After Chicken Suit, Hodson Moves to New Neighborhood

by Talk Business & Politics ([email protected]) 725 views 

Populated with tyrants and rebels, torn by feuds, and led by cabals, homeowners’ associations engender all manner of drama.

No one knows this better than Ryan Hodson. As the founder of Real Clear Neighborhoods, it’s his job to manage the day-to-day operations of HOAs across Northwest Arkansas.

His duty is to oversee maintenance, landscaping, financials, and on occasion, conflict resolution arising from the stringent covenants, conditions and restrictions — the dreaded CC&Rs — that govern most planned residential developments. Pursuant to his task, Hodson has developed a computer automated system that enables anonymous violation reporting, payment processing, financial reporting and document management.

While the association’s board remains, the dirty work is, in effect, outsourced to Hodson and his business partner, Andy Hague.

“We’re the bad guys,” Hodson says, in summing up his latest venture.

Hodson, 41, says he has nine neighborhoods under contract, another 16 about to close, and another 20 as prospects. He also said he is in the process of trying to take his business model to markets outside the state of Arkansas.

Though the fee is nice, Hodson says he derives the greatest satisfaction from seeing order restored to subdivisions once riven by strife.

“That’s the best part of this business, is going into a neighborhood and seeing people be neighbors again,” he said.

The idea was conceived a few years ago when one of Hodson’s banker friends told him that HOAs hire accountants to keep their books. With that being the case, why not hire a management company to look after the entire subdivision?

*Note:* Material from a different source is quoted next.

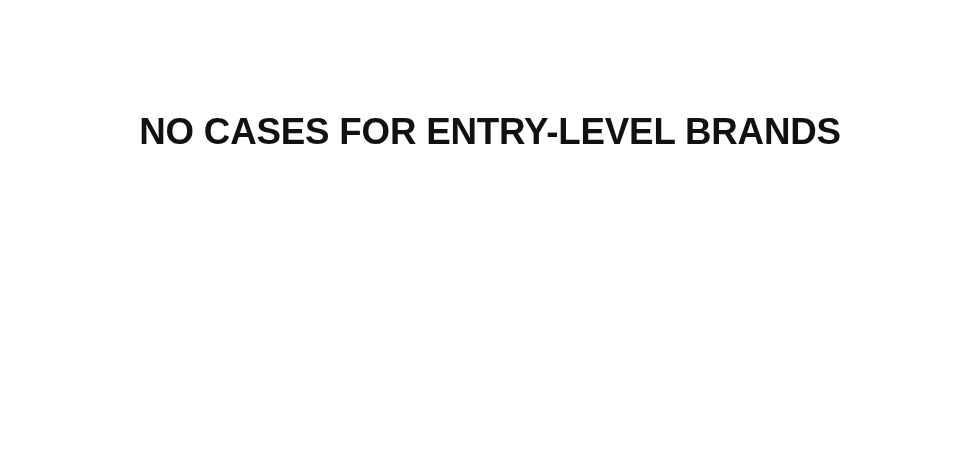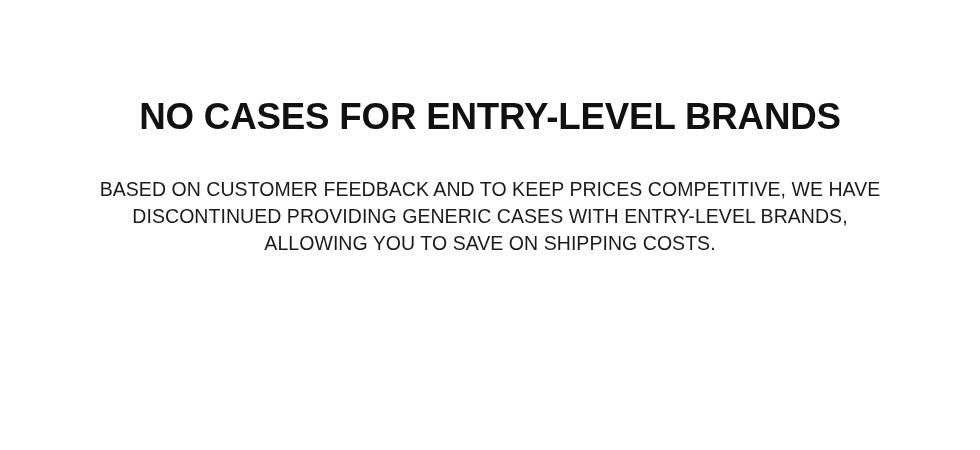"NO CASES FOR ENTRY-LEVEL BRANDS" .promo-inner { top: 1px -> 16px }
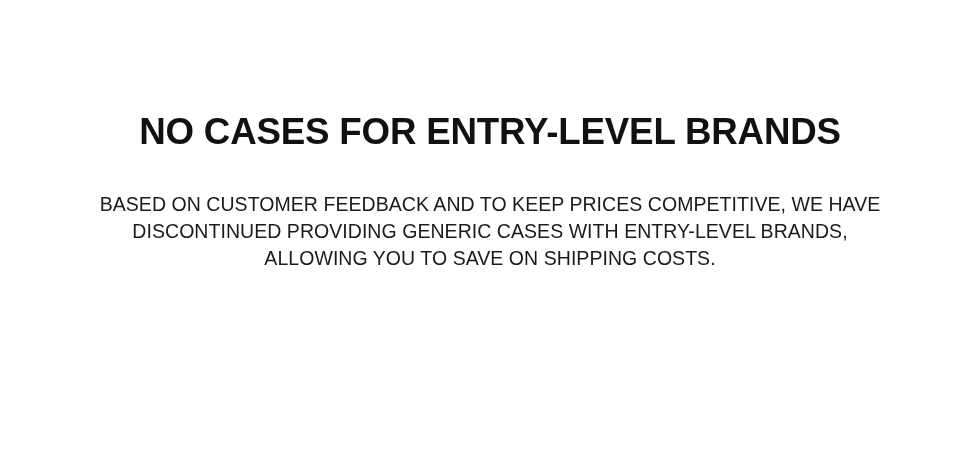"BASED ON CUSTOMER FEEDBACK AND" div.promo-body-wrap { html: <div> <p>BASED ON CUSTOMER FEEDBACK AND TO KEEP PRICES COMPETITIVE, WE HAVE DISCONTINUED PROVIDING GENERIC CASES WITH ENTRY-LEVEL BRANDS, ALLOWING YOU TO SAVE ON SHIPPING COSTS.</p> </div> -> none }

Hodson said he drew up a business plan that night and showed it to Hague the next day.

“And then we were rolling,” he said.

Not exactly. While the idea itself is a few years old, Real Clear Neighborhoods has only been active fulltime for about a year. Though that might not be long, Hodson said it’s been long enough.

“We think we’ve identified a big need judging by the number of phone calls we’ve gotten,” he said.

Growing up the son of a well-traveled and successful businessman, Hodson followed the family fortunes across the United States: Jacksonville, Florida, Los Angeles, Dallas, and finally Little Rock, where he graduated from Catholic High School for Boys.

At the last minute, and after taking a look at one of the most famous pieces of real estate in Mississippi, The Grove, he decided to attend Ole Miss rather than the University of Arkansas. Not long after graduation, he moved to San Francisco and for a year, worked in the dot-com boom.

“That was the most insane year of my life,” he said.

In February 2000, just before the dot-com bust, known as dot-bomb, he moved to Northwest Arkansas and opened Ripple Outfitters, a retailer of hunting and fly fishing merchandise. In 2002, he was named to that year’s class of Forty Under 40 by the Northwest Arkansas Business Journal.

But, in 2003, his wife Amanda died from an eating disorder. A heartbroken Hodson liquidated Ripple and moved on to his next venture, the one by which he made his name — Slim Chickens.

Inspired in part by Abner’s and The Coop De Ville, restaurants he experienced while at Ole Miss, Hodson and business partners Tom Gordon and Greg Smart launched the sauce-and-tenders outfit in 2003 in Fayetteville. The restaurant was a smash hit, and soon Slim Chickens expanded to seven locations in Arkansas and Oklahoma.

However, in October 2012, Hodson sued, claiming, among other things, that his partners had pushed him out of the daily management of the business. In 2013, as part of the settlement, Hodson sold his shares and got out of the restaurant business.

“It was fun,” he said. “I loved it. The first day I worked in a restaurant was the day it opened.”

Though it’s been a couple of years, plenty of people still associate him with Slims. But these days, it’s all about Real Clear Neighborhoods, a job that keeps him at it, sometimes 18 hours a day.

“My girlfriend makes me come home for dinner,” he said.